Top of EXERCISE DATA

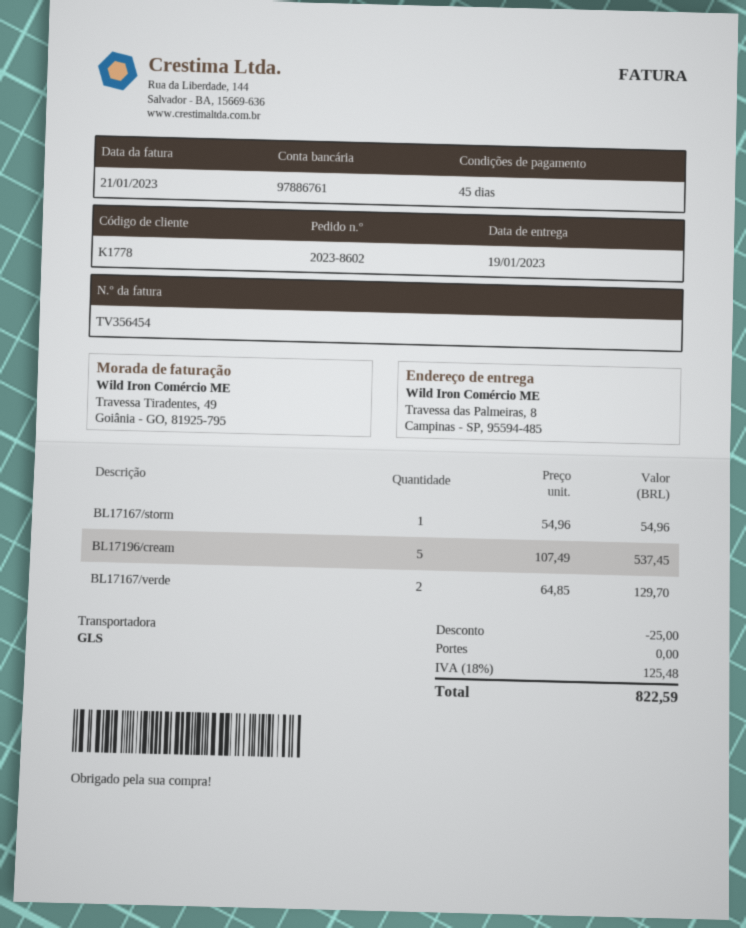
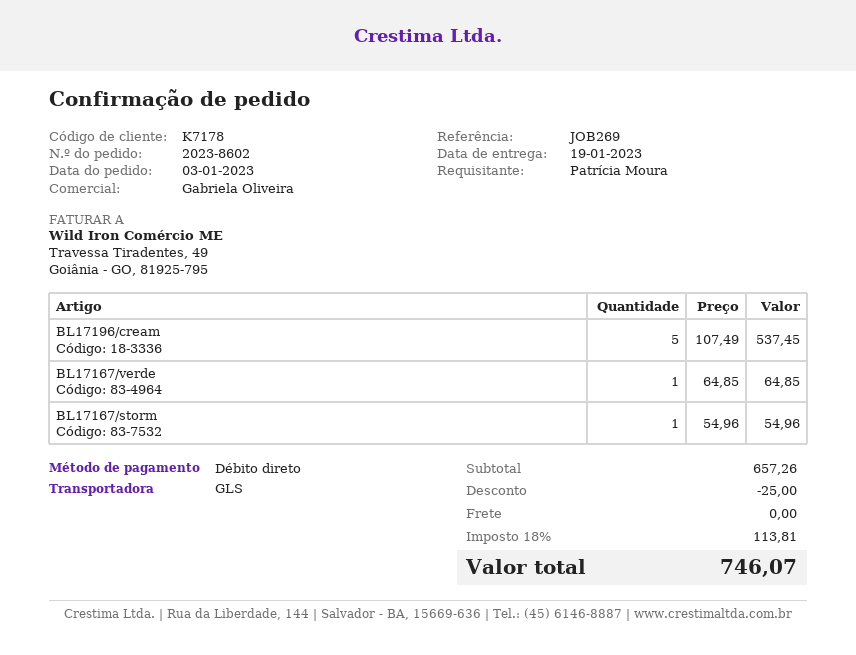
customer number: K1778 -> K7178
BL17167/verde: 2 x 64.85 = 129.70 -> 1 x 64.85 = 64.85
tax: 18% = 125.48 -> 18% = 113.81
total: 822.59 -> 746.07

Bottom of EXERCISE DATA
Top of EXERCISE DATA

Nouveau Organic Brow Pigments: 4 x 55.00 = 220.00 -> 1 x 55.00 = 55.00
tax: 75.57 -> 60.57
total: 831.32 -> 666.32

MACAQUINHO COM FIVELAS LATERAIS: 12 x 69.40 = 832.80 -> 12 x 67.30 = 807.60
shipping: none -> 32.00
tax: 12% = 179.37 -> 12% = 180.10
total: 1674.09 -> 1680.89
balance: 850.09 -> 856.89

Bottom of EXERCISE DATA
Top of EXERCISE DATA

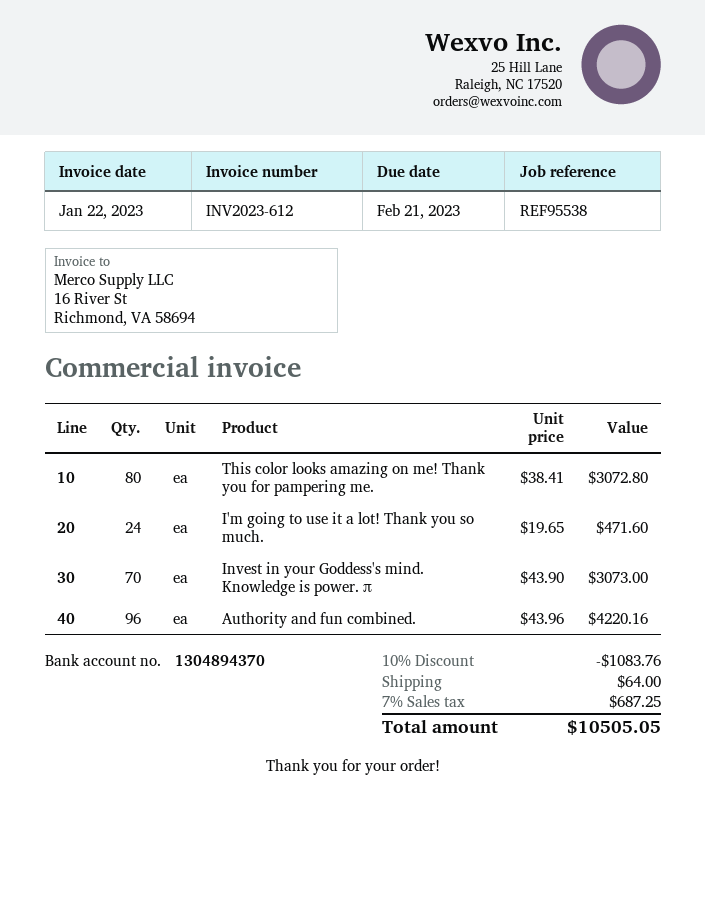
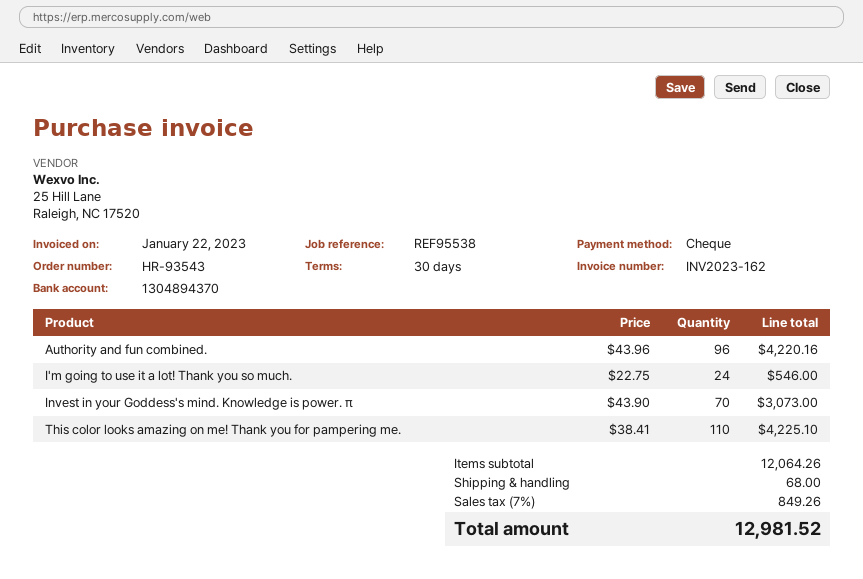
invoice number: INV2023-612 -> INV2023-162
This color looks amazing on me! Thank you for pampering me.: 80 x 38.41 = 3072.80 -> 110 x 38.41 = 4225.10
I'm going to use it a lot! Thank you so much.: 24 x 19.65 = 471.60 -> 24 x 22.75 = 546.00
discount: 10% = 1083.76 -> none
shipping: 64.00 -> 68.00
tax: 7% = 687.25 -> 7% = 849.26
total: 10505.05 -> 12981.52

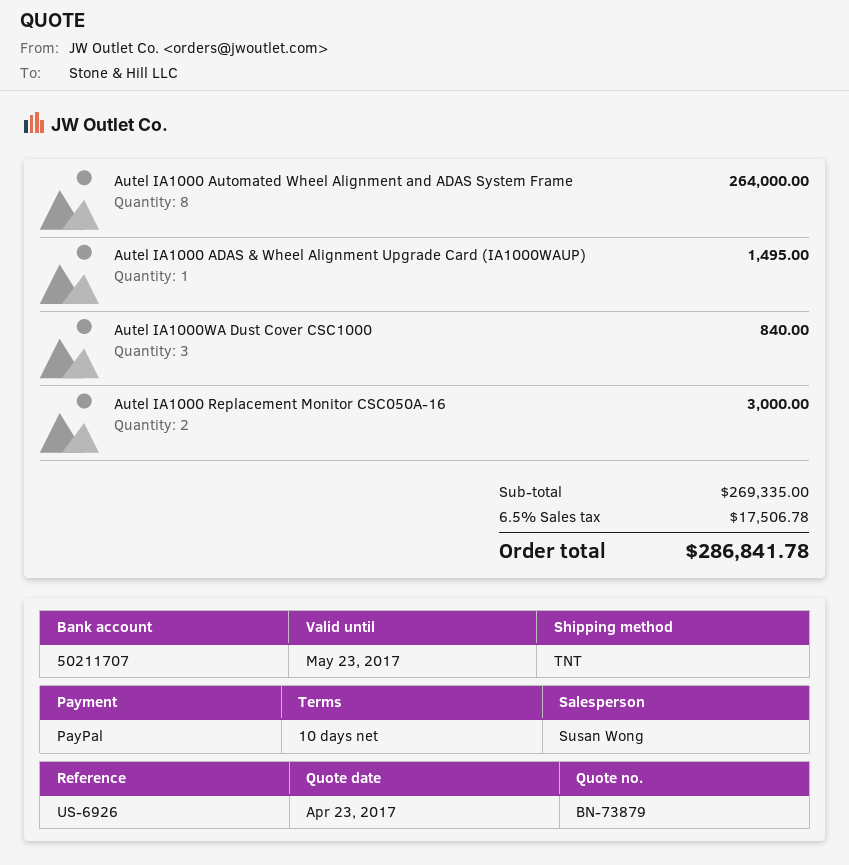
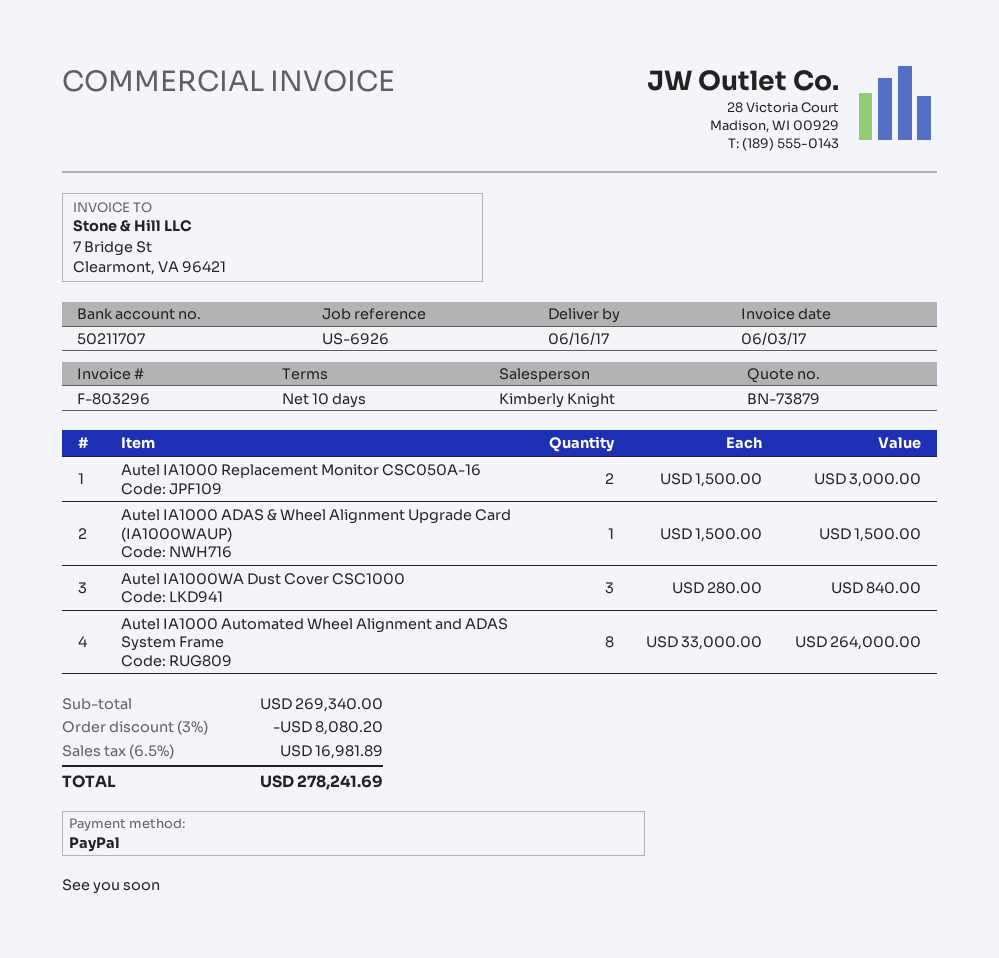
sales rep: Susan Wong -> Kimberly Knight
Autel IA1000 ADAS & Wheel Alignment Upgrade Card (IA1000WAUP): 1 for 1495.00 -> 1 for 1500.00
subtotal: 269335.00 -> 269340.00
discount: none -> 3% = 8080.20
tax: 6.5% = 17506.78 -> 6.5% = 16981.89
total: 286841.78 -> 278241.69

Bottom of EXERCISE DATA

### [TO DO]
As the answer, set down only the lines from the data above between the one holding "subtotal: 269335.00 -> 269340.00" and the one holding "total: 286841.78 -> 278241.69", inclusive, exactly as they read.

### [ANSWER FOR THE TASK]
subtotal: 269335.00 -> 269340.00
discount: none -> 3% = 8080.20
tax: 6.5% = 17506.78 -> 6.5% = 16981.89
total: 286841.78 -> 278241.69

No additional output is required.